In the early hours Friday, those braving tourist-free Times Square were treated to an arresting sight: a white billboard projecting the words ‘Trump Death Clock’ in big black letters; underneath, a counter in red reading ‘44,809.’ These are the deaths that, according to two of the world’s leading epidemiologists, could have been avoided had the Trump administration acted just one week prior to March 16, when nationwide mitigation measures were first introduced to the public.
“I looked at those numbers and thought, just as the National Debt Clock warns us of the costs of reckless borrowing, we need a National Death Clock—in this case, a Trump Death Clock—to estimate and calculate the costs of reckless pandemic leadership by the president and his team,” says filmmaker Eugene Jarecki, the creator of the clock.
According to Dr. Britta Jewell and Dr. Nicholas Jewell, “an estimated 90 percent of the cumulative deaths in the United States” from the first wave of the COVID-19 epidemic could have been prevented had social-distancing guidelines been put in place on March 2, when the total U.S. death tally was 11, and “the effect would have been substantial had the policies been imposed even one week earlier, on March 9, resulting in approximately a 60 percent reduction in deaths.”
So Jarecki—with the financial backing of a coterie of pals—launched a website, www.trumpdeathclock.com, displaying the tally of preventable COVID-19 deaths in the U.S., and then had it projected onto a billboard in Times Square. While the total estimated American deaths from the novel coronavirus currently stands at 82,885 at time of writing, the Trump Death Clock now reads 49,731.
Like many Americans, Jarecki has watched in horror as President Trump and the rest of his administration have resorted to their usual blame-shifting tactics—deflect, attack dissenting opinions, point at other countries’ perceived failings, somehow blame Obama. So Jarecki, the Peabody-winning documentary filmmaker behind Why We Fight and The House I Live In, opted for something straightforward and non-partisan.

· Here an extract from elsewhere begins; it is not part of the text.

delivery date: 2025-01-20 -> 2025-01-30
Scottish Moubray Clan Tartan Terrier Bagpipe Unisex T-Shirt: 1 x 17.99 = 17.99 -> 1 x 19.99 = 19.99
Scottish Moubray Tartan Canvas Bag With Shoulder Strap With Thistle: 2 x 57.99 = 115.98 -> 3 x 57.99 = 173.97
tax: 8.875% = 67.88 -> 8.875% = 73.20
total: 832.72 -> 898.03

“The goal is to let numbers speak for themselves. They cut through the noise and circus of propaganda in the news cycles,” Jarecki tells The Daily Beast. “We wanted the Trump Death Clock to live outside of all that, and so it only focuses on the one-week period around which there is no debate. That failure by the president he wants to dissemble by pointing in a million directions and confusing matters, but you can’t bully the numbers. What the numbers do to him is they demand accountability. In a pandemic every second counts.”
In addition to his Twitter feed and daily press conferences, wherein he barks at female reporters for challenging his lies, obfuscates, and invents crises like “Obamagate,” Trump’s media mouthpieces—Fox News, OANN, conservative radio—have amplified his dangerous messaging, from calling it a “Democratic hoax” and downplaying the number of deaths to arguing that people should sacrifice their lives for the good of the economy.

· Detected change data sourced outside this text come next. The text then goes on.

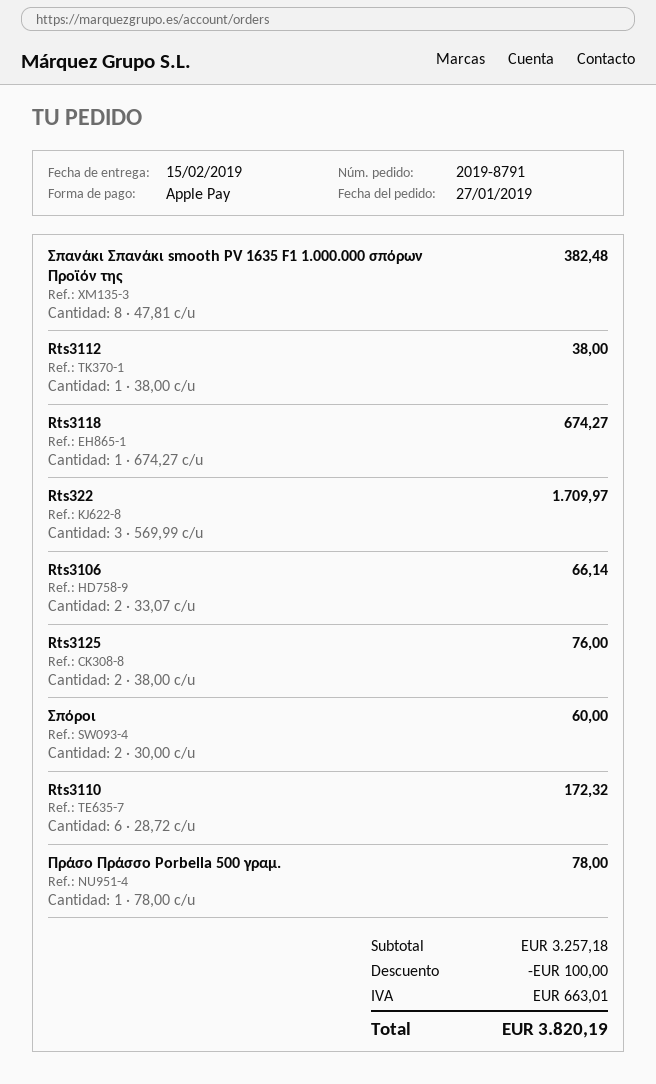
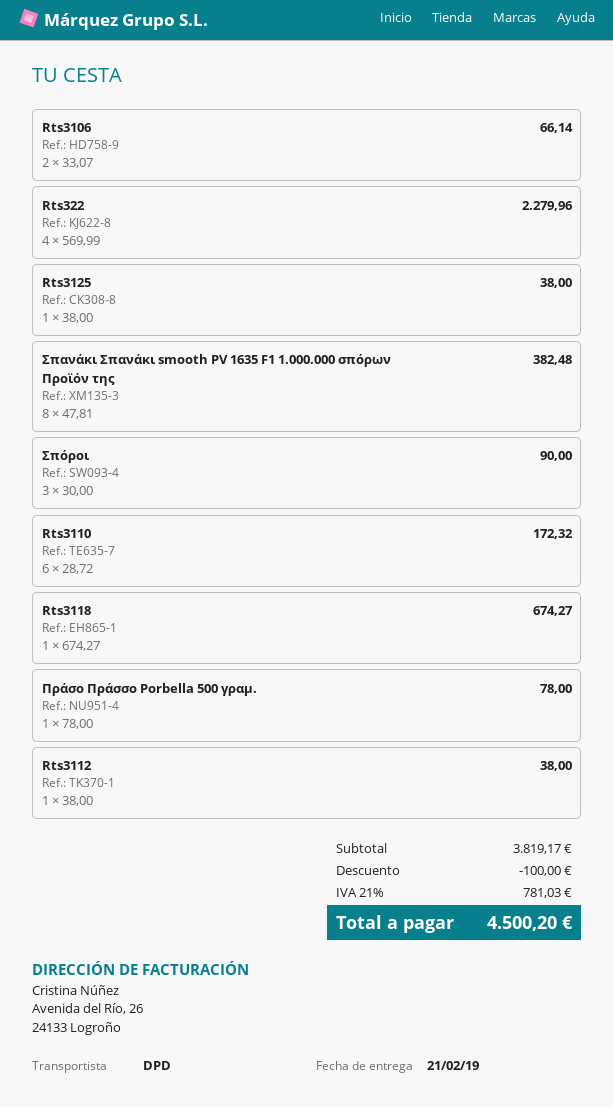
delivery date: 2019-02-15 -> 2019-02-21
Rts322: 3 x 569.99 = 1709.97 -> 4 x 569.99 = 2279.96
Rts3125: 2 x 38.00 = 76.00 -> 1 x 38.00 = 38.00
Σπόροι: 2 x 30.00 = 60.00 -> 3 x 30.00 = 90.00
subtotal: 3257.18 -> 3819.17
tax: 663.01 -> 781.03
total: 3820.19 -> 4500.20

“He’s counting on what Gore Vidal once said in my film Why We Fight that we live in ‘the United States of amnesia,’” explains Jarecki. “When you have so much media coming out all the time, the president knows that you can hide in the layers and layers of weeds that are out there. So story after story comes out and buries whatever the truth ever really was. Nobody will notice that you were hysterical about [Ebola] when it was your predecessor but now callous about this virus when you’re in power. He thrives on exploiting the amnesia of the American people, which we have because we are overprogrammed and overstimulated by the media.”

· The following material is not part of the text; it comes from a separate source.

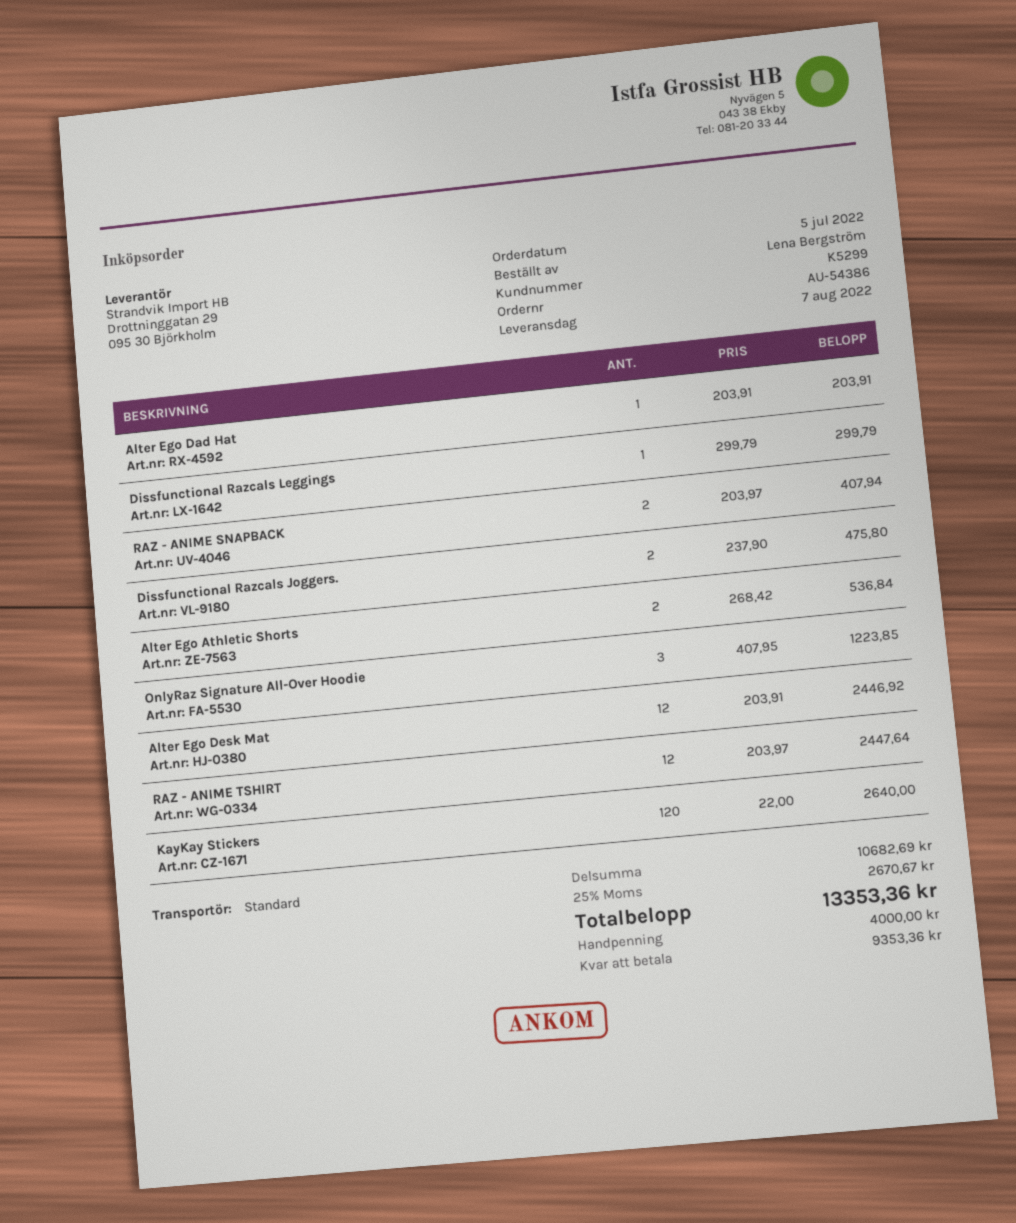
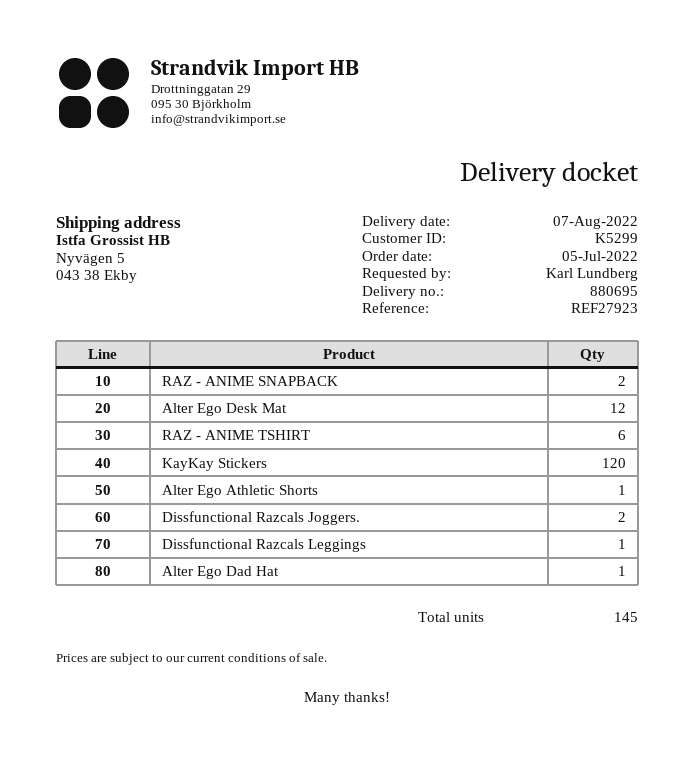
ordered by: Lena Bergström -> Karl Lundberg
Alter Ego Athletic Shorts: 2 -> 1
OnlyRaz Signature All-Over Hoodie: 3 -> none
RAZ - ANIME TSHIRT: 12 -> 6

On the question of who is backing the project financially, Jarecki insists that “no Dem groups are behind it.” He says he doesn’t put himself “in one party or another in America.” It’s just Jarecki and his friends who pooled money together to set up the site and put up the Time Square billboard, which will be up until May 24 (unless current plans change).
They’re hoping, however, that the billboard catches on: “We want to see people copycat it in small towns and big cities across the country. And hopefully people will find out what we found out, which is that billboard space right now goes for a song, because nobody is outside. It will be much easier for people to make their communities aware.”
Jarecki and co. say they’ve heard from “a bunch of people” who would like their Times Square billboard to remain up through the election, though there are no plans for that yet.
“If people want to have it in their community, they can reach out to us at deathclock2020@gmail.com and we will help them bring it there—whether it’s projecting it on your house or placing it on local billboards. We want people across the country to understand this,” he offers, before addressing Trump directly: “These numbers are going to haunt you.”